The work with still frames at the Aegina
Academy, as for example shown in "Kino-Illusion"
and also in the exhibition "Illusionistic
Quadrat" in the Laografiko Museum
Aegina, resonated with Deutsch and Schimeks
most recent work; their picture collection
"Atlas": an Image-Library containing
more than 2000 images. Following an idea
of art-historian Aby Warburg (1866-1929)
who towards the end of his life expressed
his core ideas on art history in his famous
picture atlas Mnemosyne, panels
with an assemblage of diverse images from
different media (maps, photographs of
paintings, drawings, etc.), Deutsch and
Schimek produce image collages centering
around the subject of light and image.
This Atlas, named after the two symposia
"Light/Image/Reality" and "Light/Image/Illusion"

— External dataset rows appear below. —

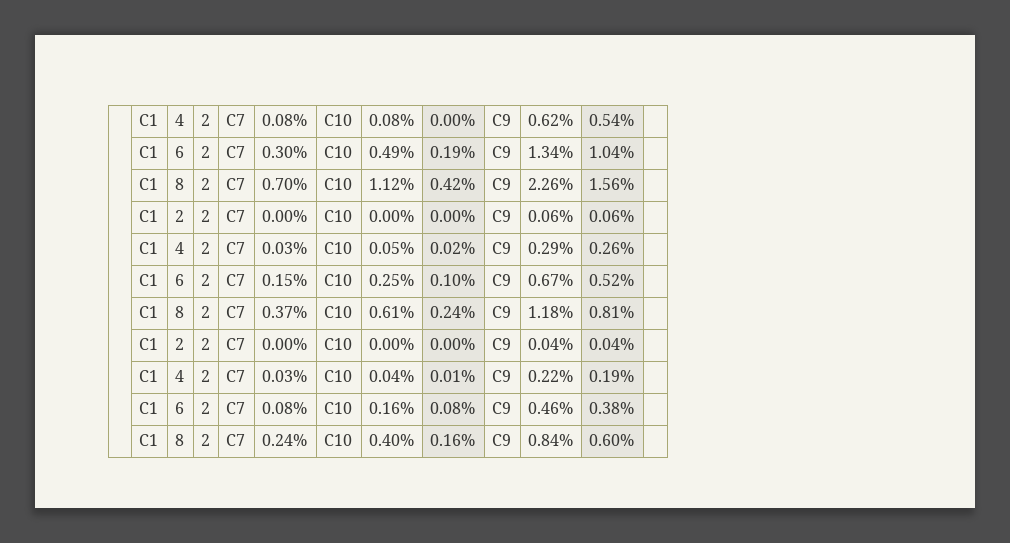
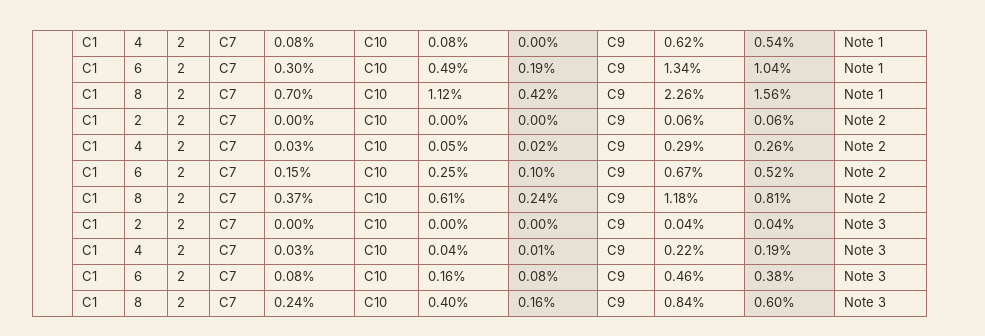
- | C1 | 4 | 2 | C7 | 0.08% | C10 | 0.08% | 0.00% | C9 | 0.62% | 0.54% |
+ | C1 | 4 | 2 | C7 | 0.08% | C10 | 0.08% | 0.00% | C9 | 0.62% | 0.54% | Note 1
- | C1 | 6 | 2 | C7 | 0.30% | C10 | 0.49% | 0.19% | C9 | 1.34% | 1.04% |
+ | C1 | 6 | 2 | C7 | 0.30% | C10 | 0.49% | 0.19% | C9 | 1.34% | 1.04% | Note 1
- | C1 | 8 | 2 | C7 | 0.70% | C10 | 1.12% | 0.42% | C9 | 2.26% | 1.56% |
+ | C1 | 8 | 2 | C7 | 0.70% | C10 | 1.12% | 0.42% | C9 | 2.26% | 1.56% | Note 1
- | C1 | 2 | 2 | C7 | 0.00% | C10 | 0.00% | 0.00% | C9 | 0.06% | 0.06% |
+ | C1 | 2 | 2 | C7 | 0.00% | C10 | 0.00% | 0.00% | C9 | 0.06% | 0.06% | Note 2
- | C1 | 4 | 2 | C7 | 0.03% | C10 | 0.05% | 0.02% | C9 | 0.29% | 0.26% |
+ | C1 | 4 | 2 | C7 | 0.03% | C10 | 0.05% | 0.02% | C9 | 0.29% | 0.26% | Note 2
- | C1 | 6 | 2 | C7 | 0.15% | C10 | 0.25% | 0.10% | C9 | 0.67% | 0.52% |
+ | C1 | 6 | 2 | C7 | 0.15% | C10 | 0.25% | 0.10% | C9 | 0.67% | 0.52% | Note 2
- | C1 | 8 | 2 | C7 | 0.37% | C10 | 0.61% | 0.24% | C9 | 1.18% | 0.81% |
+ | C1 | 8 | 2 | C7 | 0.37% | C10 | 0.61% | 0.24% | C9 | 1.18% | 0.81% | Note 2
- | C1 | 2 | 2 | C7 | 0.00% | C10 | 0.00% | 0.00% | C9 | 0.04% | 0.04% |
+ | C1 | 2 | 2 | C7 | 0.00% | C10 | 0.00% | 0.00% | C9 | 0.04% | 0.04% | Note 3
- | C1 | 4 | 2 | C7 | 0.03% | C10 | 0.04% | 0.01% | C9 | 0.22% | 0.19% |
+ | C1 | 4 | 2 | C7 | 0.03% | C10 | 0.04% | 0.01% | C9 | 0.22% | 0.19% | Note 3
- | C1 | 6 | 2 | C7 | 0.08% | C10 | 0.16% | 0.08% | C9 | 0.46% | 0.38% |
+ | C1 | 6 | 2 | C7 | 0.08% | C10 | 0.16% | 0.08% | C9 | 0.46% | 0.38% | Note 3
- | C1 | 8 | 2 | C7 | 0.24% | C10 | 0.40% | 0.16% | C9 | 0.84% | 0.60% |
+ | C1 | 8 | 2 | C7 | 0.24% | C10 | 0.40% | 0.16% | C9 | 0.84% | 0.60% | Note 3

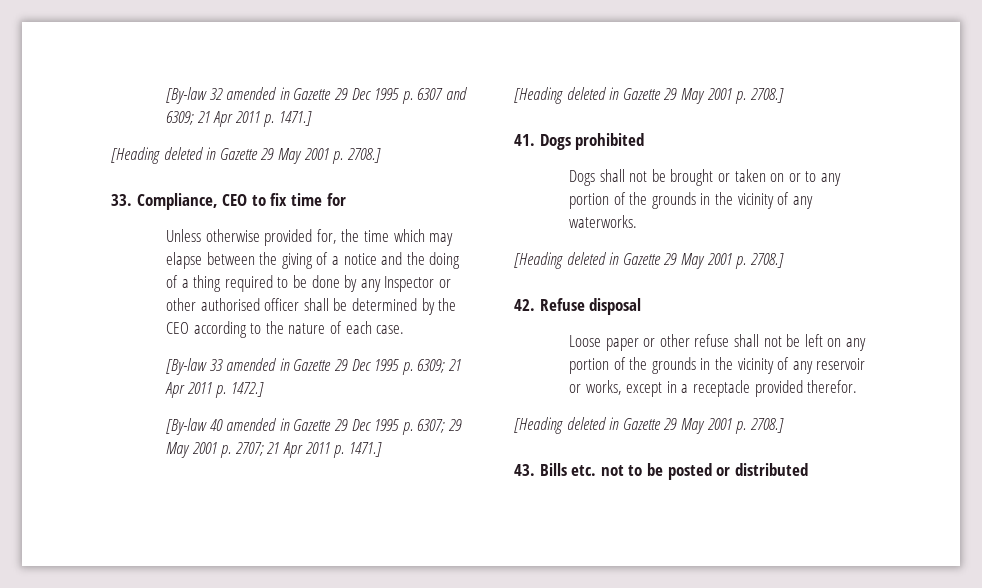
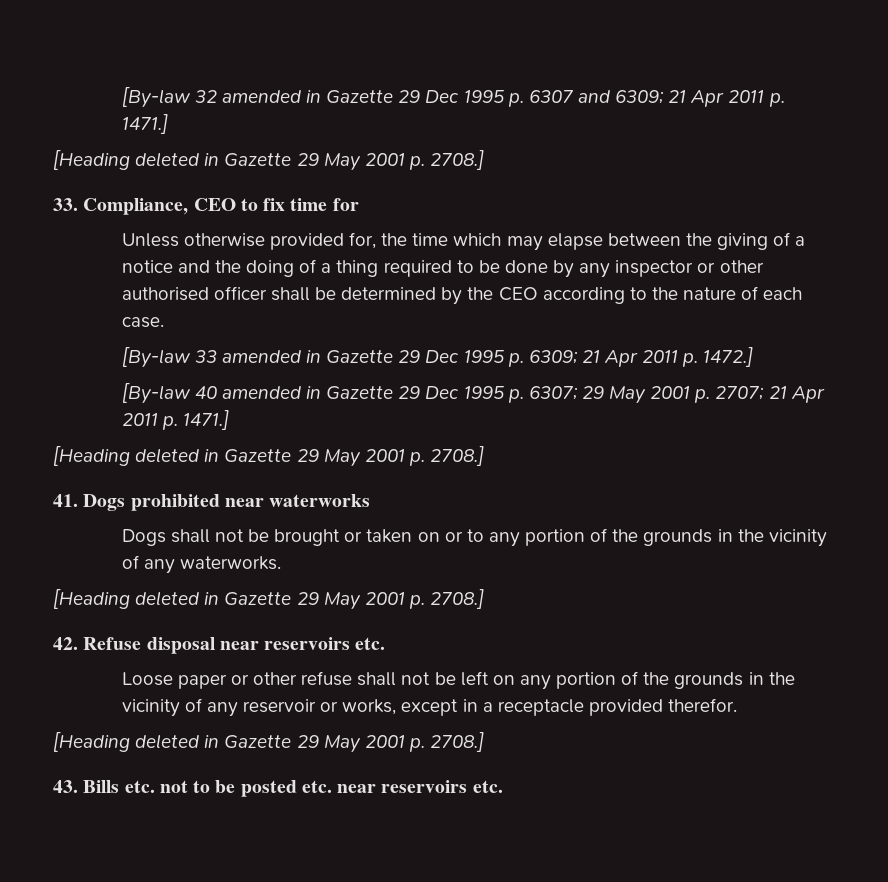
- Unless otherwise provided for, the time which may elapse between the giving of a notice and the doing of a thing required to be done by any Inspector or other authorised officer shall be determined by the CEO according to the nature of each case.
+ Unless otherwise provided for, the time which may elapse between the giving of a notice and the doing of a thing required to be done by any inspector or other authorised officer shall be determined by the CEO according to the nature of each case.
- 41. Dogs prohibited
+ 41. Dogs prohibited near waterworks
- 42. Refuse disposal
+ 42. Refuse disposal near reservoirs etc.
- 43. Bills etc. not to be posted or distributed
+ 43. Bills etc. not to be posted etc. near reservoirs etc.

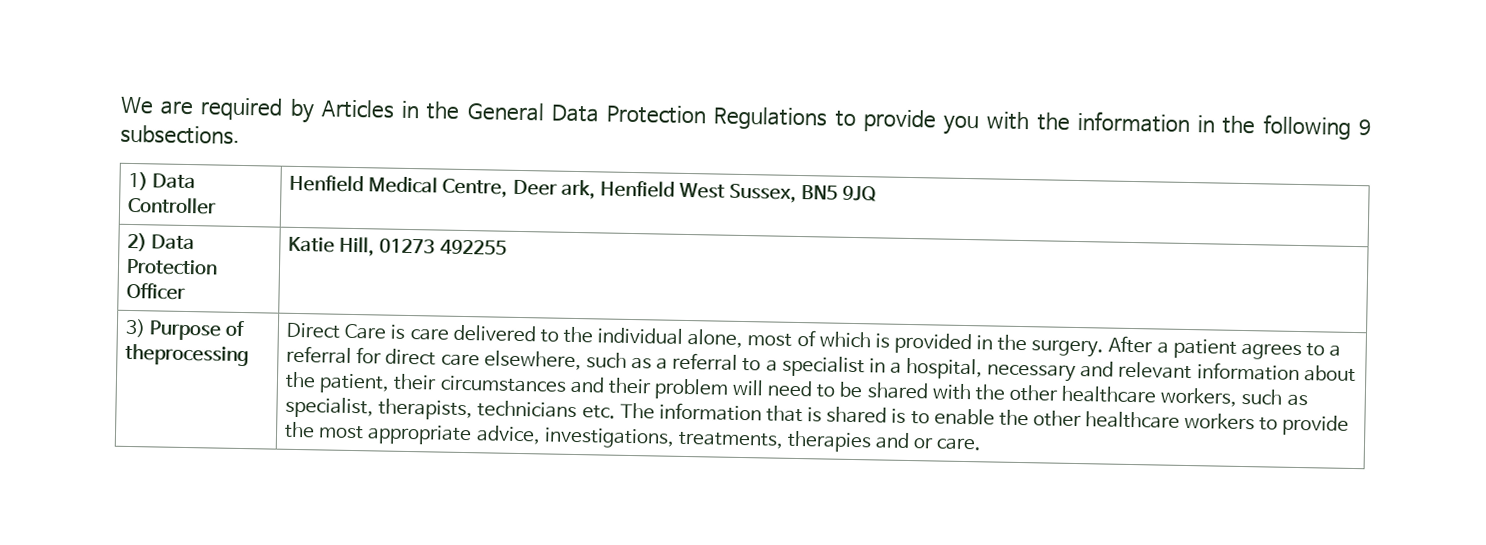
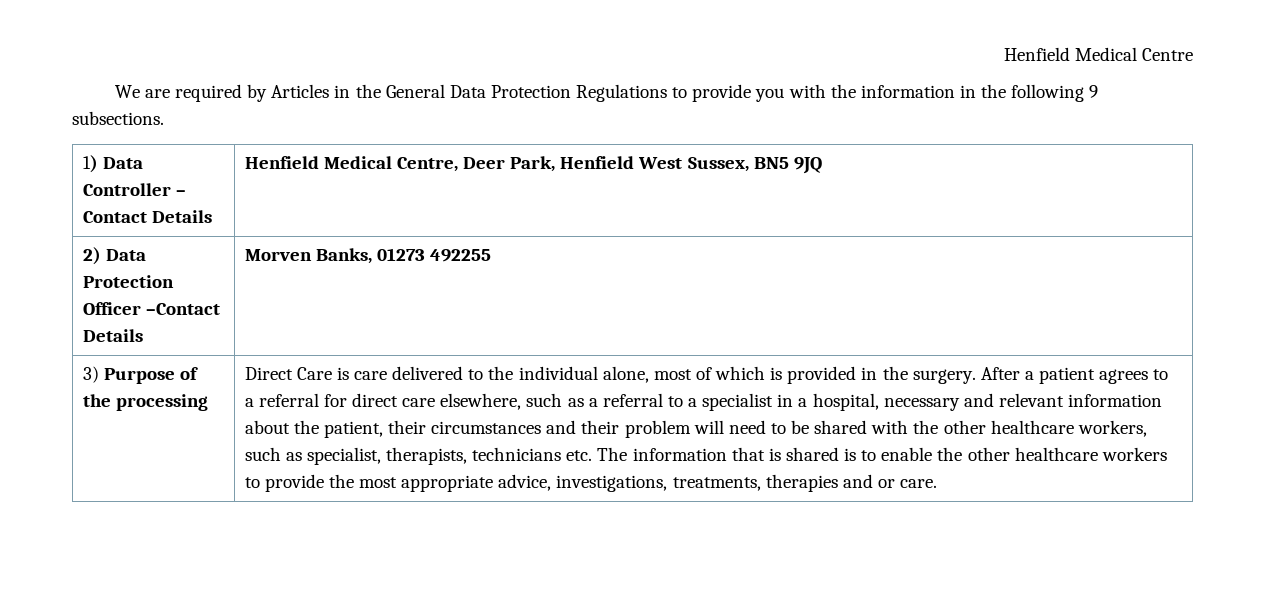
+ Henfield Medical Centre
- 1) Data Controller | Henfield Medical Centre, Deer ark, Henfield West Sussex, BN5 9JQ
+ 1) Data Controller – Contact Details | Henfield Medical Centre, Deer Park, Henfield West Sussex, BN5 9JQ
- 2) Data Protection Officer | Katie Hill, 01273 492255
+ 2) Data Protection Officer –Contact Details | Morven Banks, 01273 492255
- 3) Purpose of theprocessing
+ 3) Purpose of the processing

has been presented during the Aegina festival
in 2003 and 2005, and also at the contemporary
art museum Lentos in Linz in 2004 and
is currently exhibited in the Kunsthalle
in Vienna. Either on light boards lit
from below (Linz), screened as image show
from DVD (Aegina 2005), or the Light-box,
projected images on the facade of the
Kunsthalle in Vienna in June 2005, the
flow of pictures plays with our perception
of sequential images, creating illusions
by false references and associations.
Warburgs crucial insights are reflected
in the interrelation and meaning between
the images, in which he saw archetypical
meanings in the movement beyond the visible
shapes and an invigoration of the Dionysian
principal in art. While Warburgs
unorthodox approach found a place in the
discipline of art history, possible relationships
with the moving image technology, a new
technology of his time, have been recently
pointed out by Philippe-Alain Michaud.
He establishes an interrelation between
the mechanisms of cinema technology and
Warburgs method of the Mnemosyne
in his recent publication Aby Warburg
and the image in motion (which will
be reviewed here next month). Warburg
is currently undergoing a revival of interest
and Deutsch and Schimek, truly visionaries
in this respect, have anticipated this
reconsideration of the relevance of his
approach in contemporary discussions on
the meaning of images and image technology
in the context of new media environments.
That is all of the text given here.